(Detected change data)

____

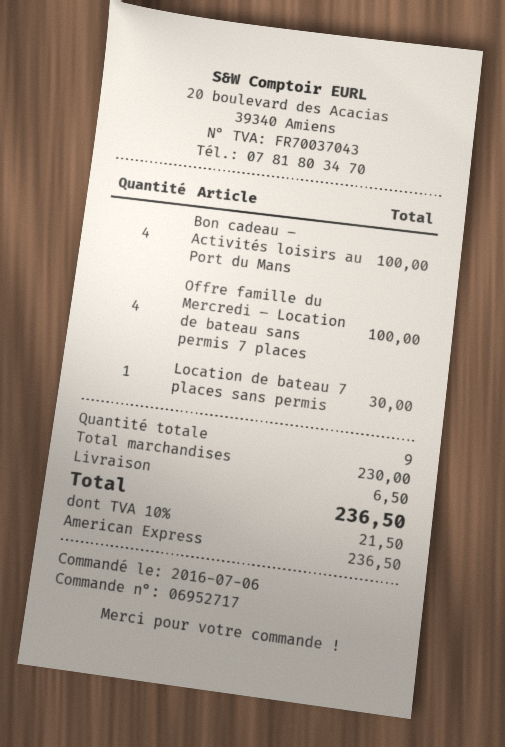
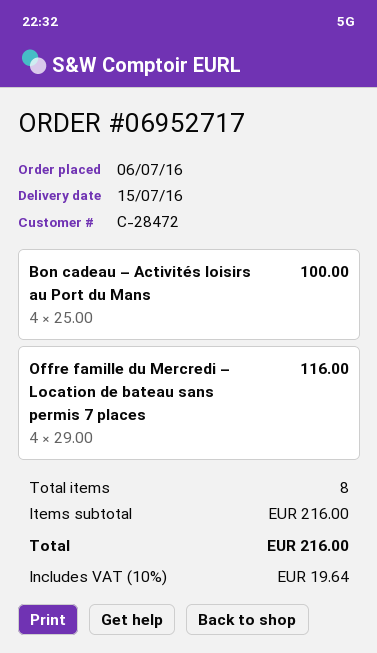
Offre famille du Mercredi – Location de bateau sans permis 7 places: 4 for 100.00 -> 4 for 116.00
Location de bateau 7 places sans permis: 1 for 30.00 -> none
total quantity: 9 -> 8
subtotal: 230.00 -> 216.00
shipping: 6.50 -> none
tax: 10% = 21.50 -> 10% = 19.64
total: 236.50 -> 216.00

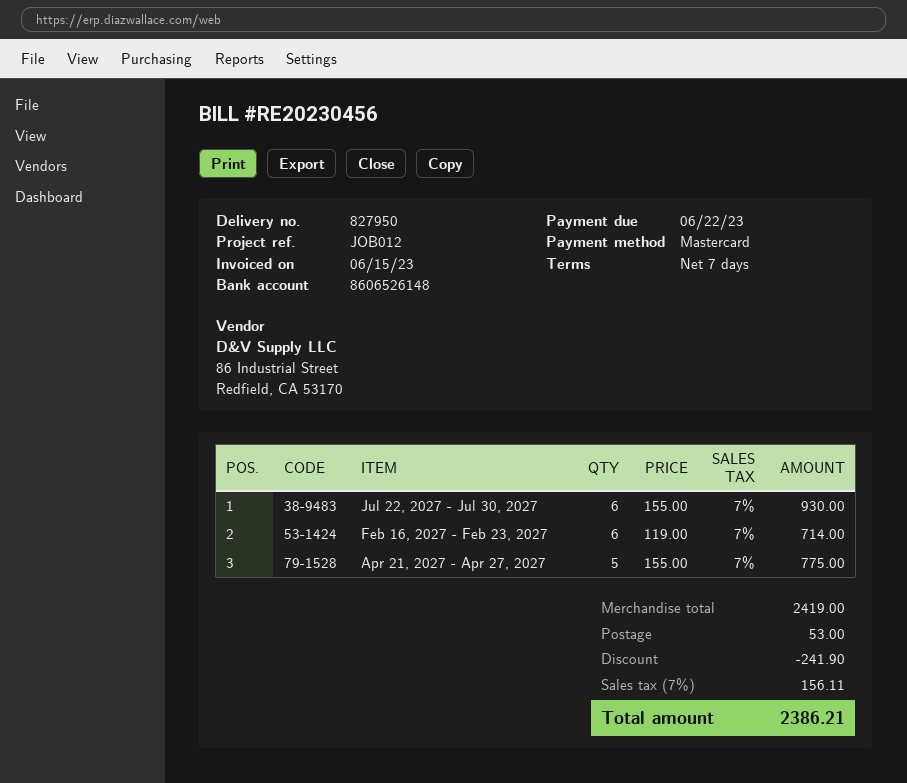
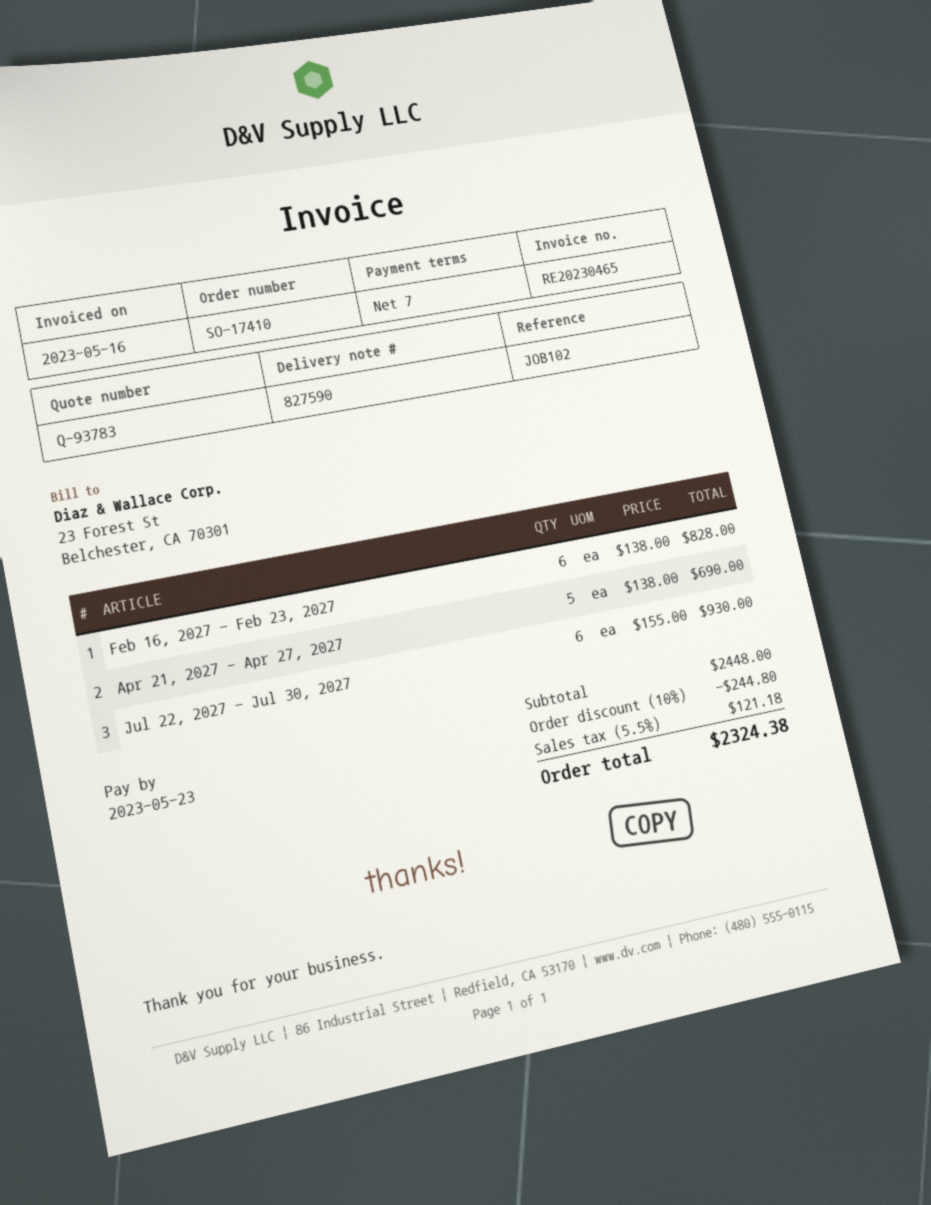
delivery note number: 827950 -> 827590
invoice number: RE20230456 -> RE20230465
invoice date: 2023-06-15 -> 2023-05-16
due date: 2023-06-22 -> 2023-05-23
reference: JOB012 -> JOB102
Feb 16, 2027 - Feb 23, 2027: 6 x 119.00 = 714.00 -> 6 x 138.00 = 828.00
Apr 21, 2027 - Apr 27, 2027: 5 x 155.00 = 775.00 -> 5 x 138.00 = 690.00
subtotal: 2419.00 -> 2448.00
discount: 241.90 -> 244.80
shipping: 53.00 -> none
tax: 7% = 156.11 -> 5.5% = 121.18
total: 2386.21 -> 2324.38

____

Task
The expected answer is every line above in which the word "invoice" appears.

Task answer
invoice number: RE20230456 -> RE20230465
invoice date: 2023-06-15 -> 2023-05-16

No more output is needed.